» Task description:
State how many lines in the listing below include the string "terraform". The answer is the number alone.

» Raw data:
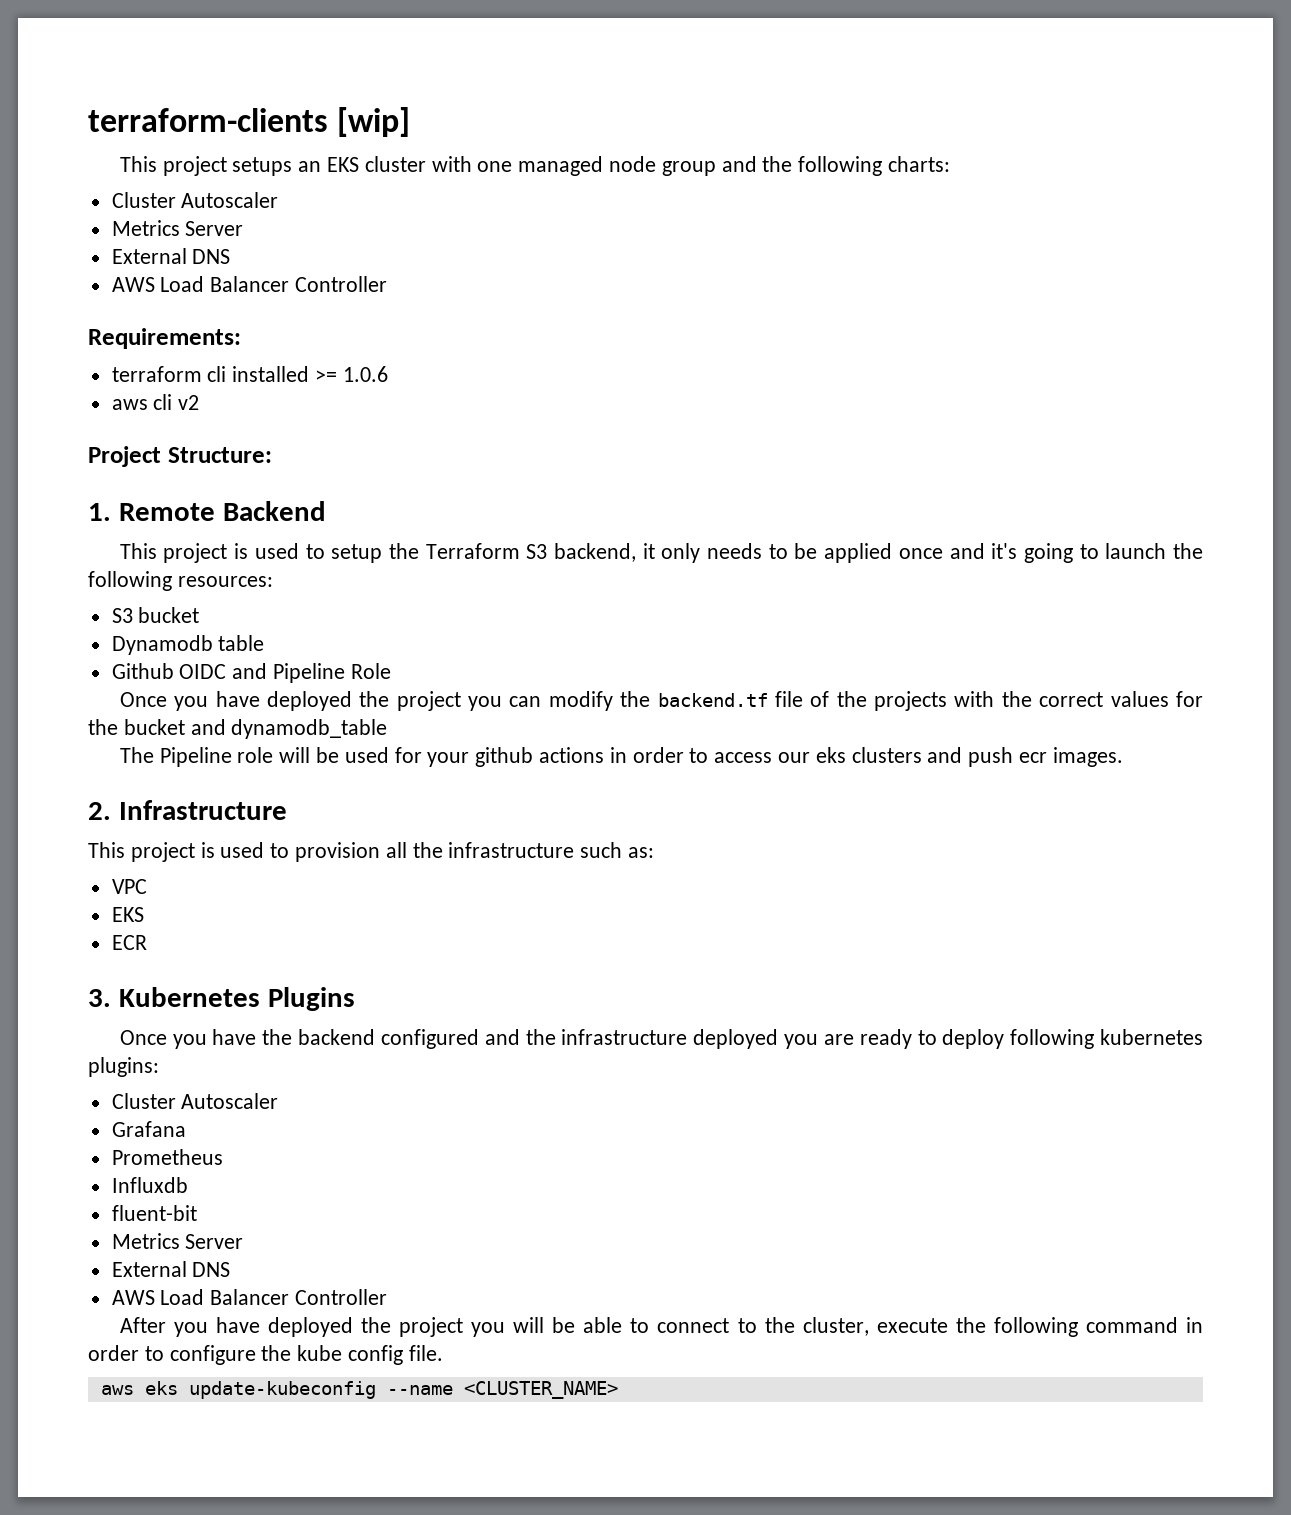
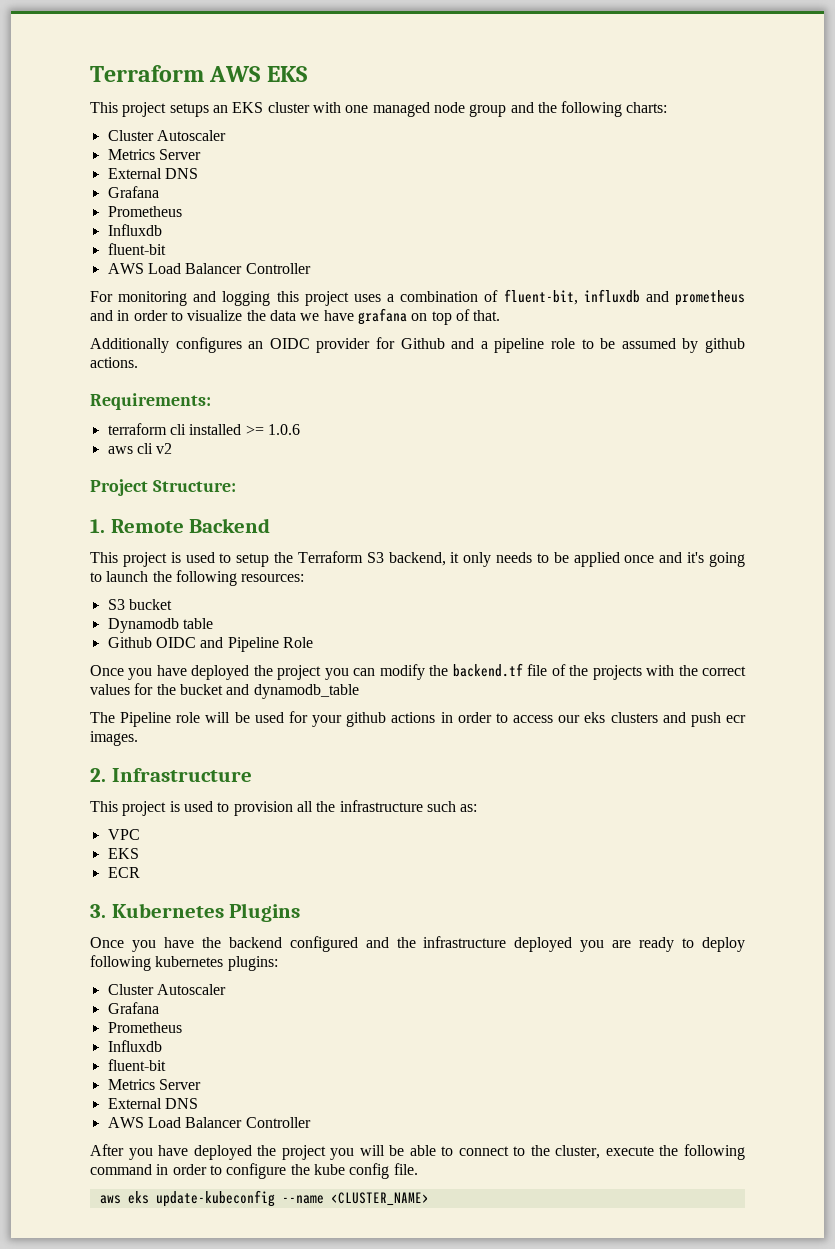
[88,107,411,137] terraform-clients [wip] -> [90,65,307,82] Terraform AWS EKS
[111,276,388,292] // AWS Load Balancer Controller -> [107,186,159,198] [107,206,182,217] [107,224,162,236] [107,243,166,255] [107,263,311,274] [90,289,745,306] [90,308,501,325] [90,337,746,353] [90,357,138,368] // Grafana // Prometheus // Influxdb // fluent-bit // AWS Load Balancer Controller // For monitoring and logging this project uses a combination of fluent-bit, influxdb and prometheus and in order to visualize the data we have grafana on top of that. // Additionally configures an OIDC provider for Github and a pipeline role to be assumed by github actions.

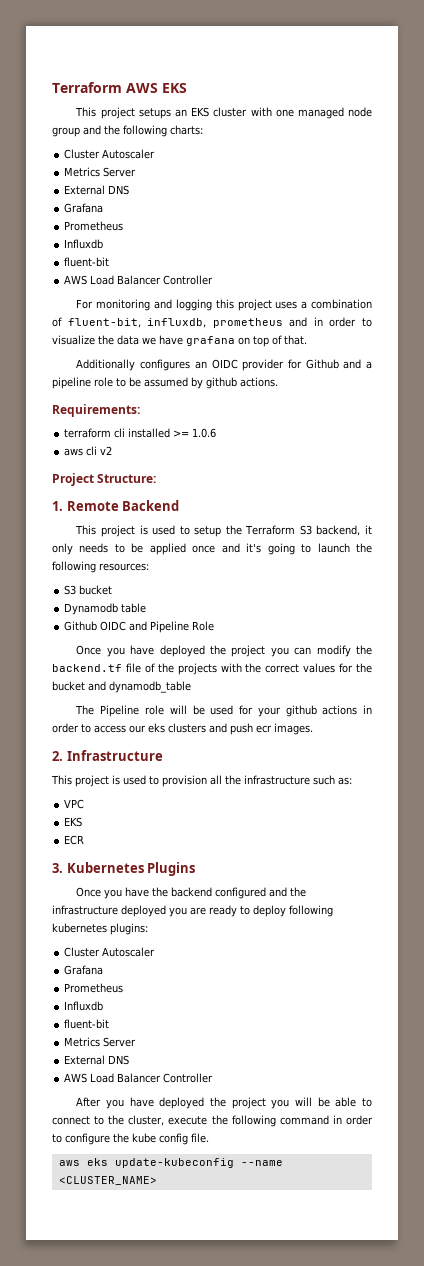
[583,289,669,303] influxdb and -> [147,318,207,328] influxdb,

...

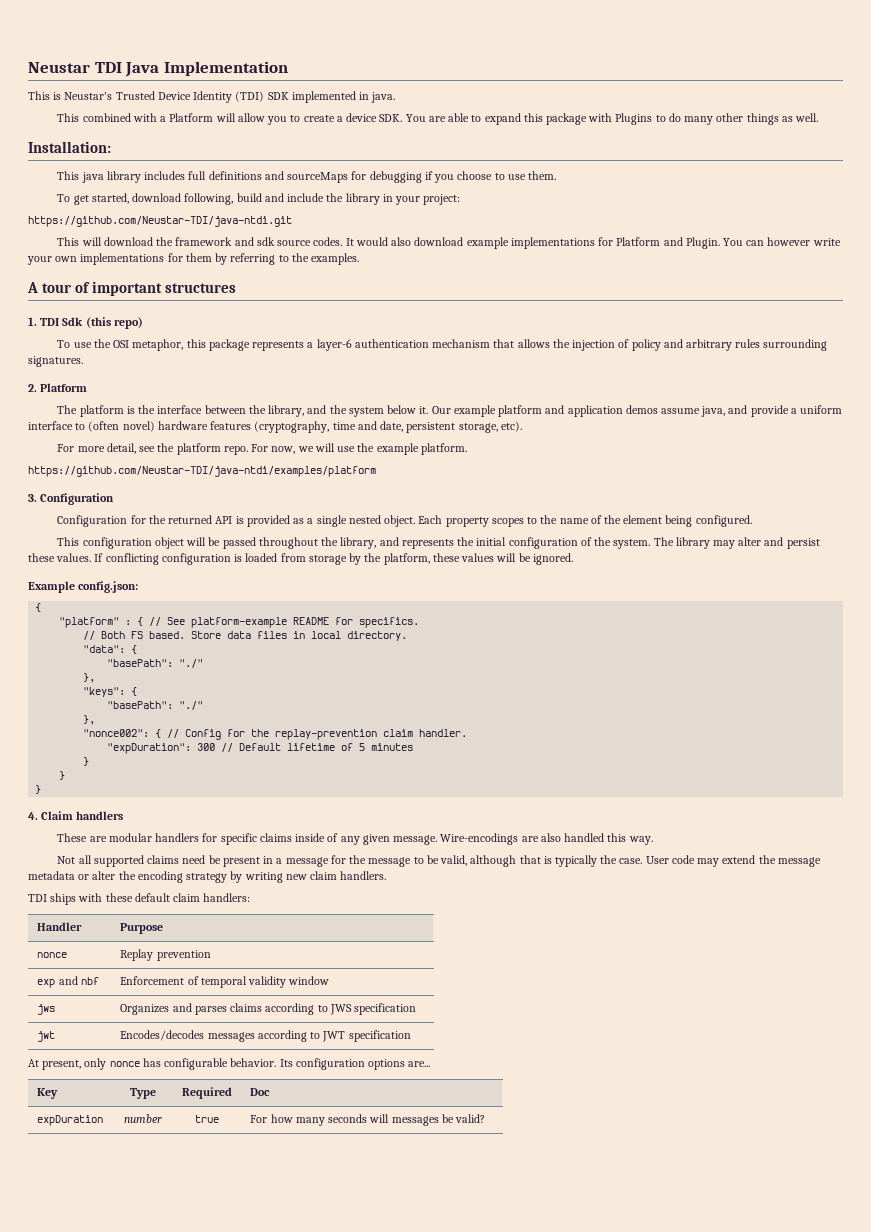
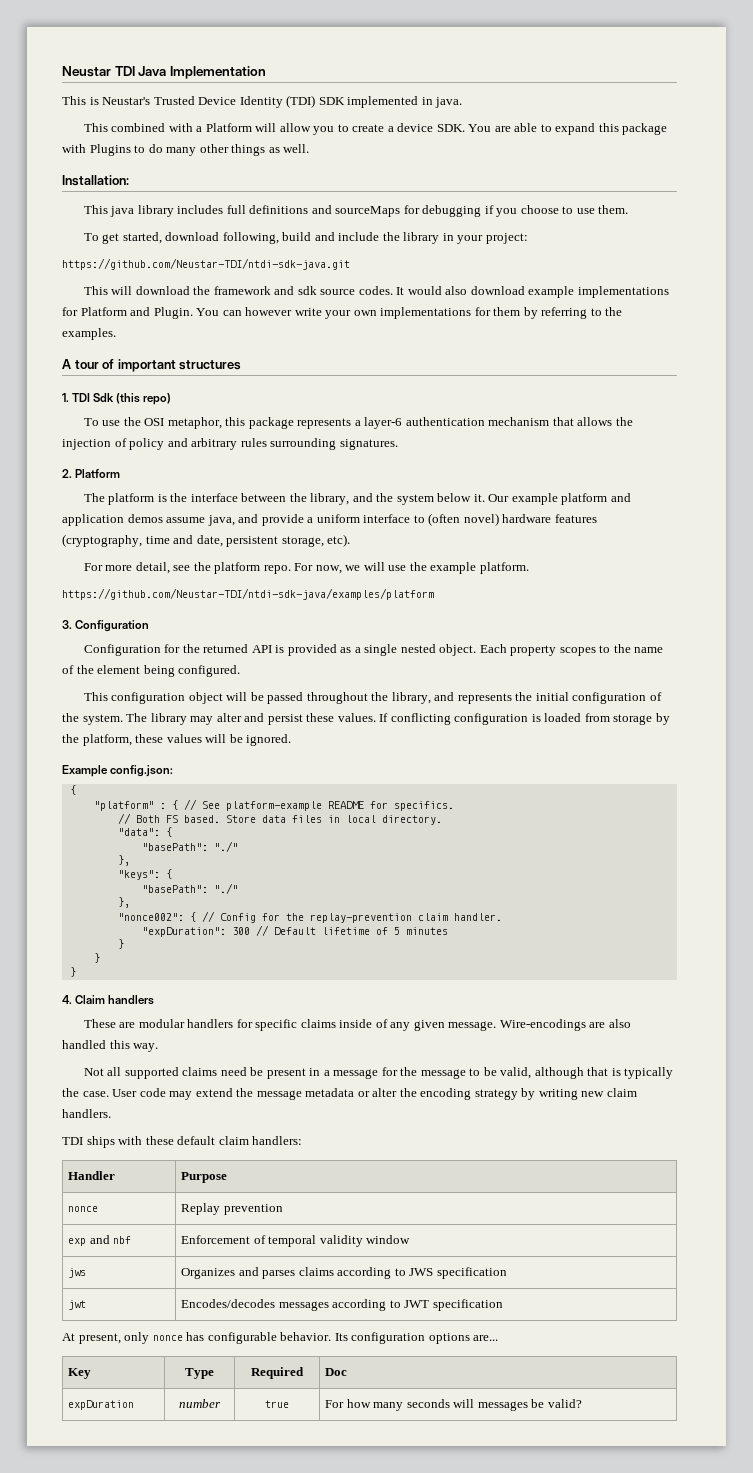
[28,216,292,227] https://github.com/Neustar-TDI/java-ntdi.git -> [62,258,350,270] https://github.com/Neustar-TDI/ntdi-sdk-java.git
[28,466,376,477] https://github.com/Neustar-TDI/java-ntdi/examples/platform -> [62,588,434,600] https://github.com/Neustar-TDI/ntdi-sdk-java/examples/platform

---

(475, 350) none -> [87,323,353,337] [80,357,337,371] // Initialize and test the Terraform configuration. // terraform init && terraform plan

» Reply to the exercise:
2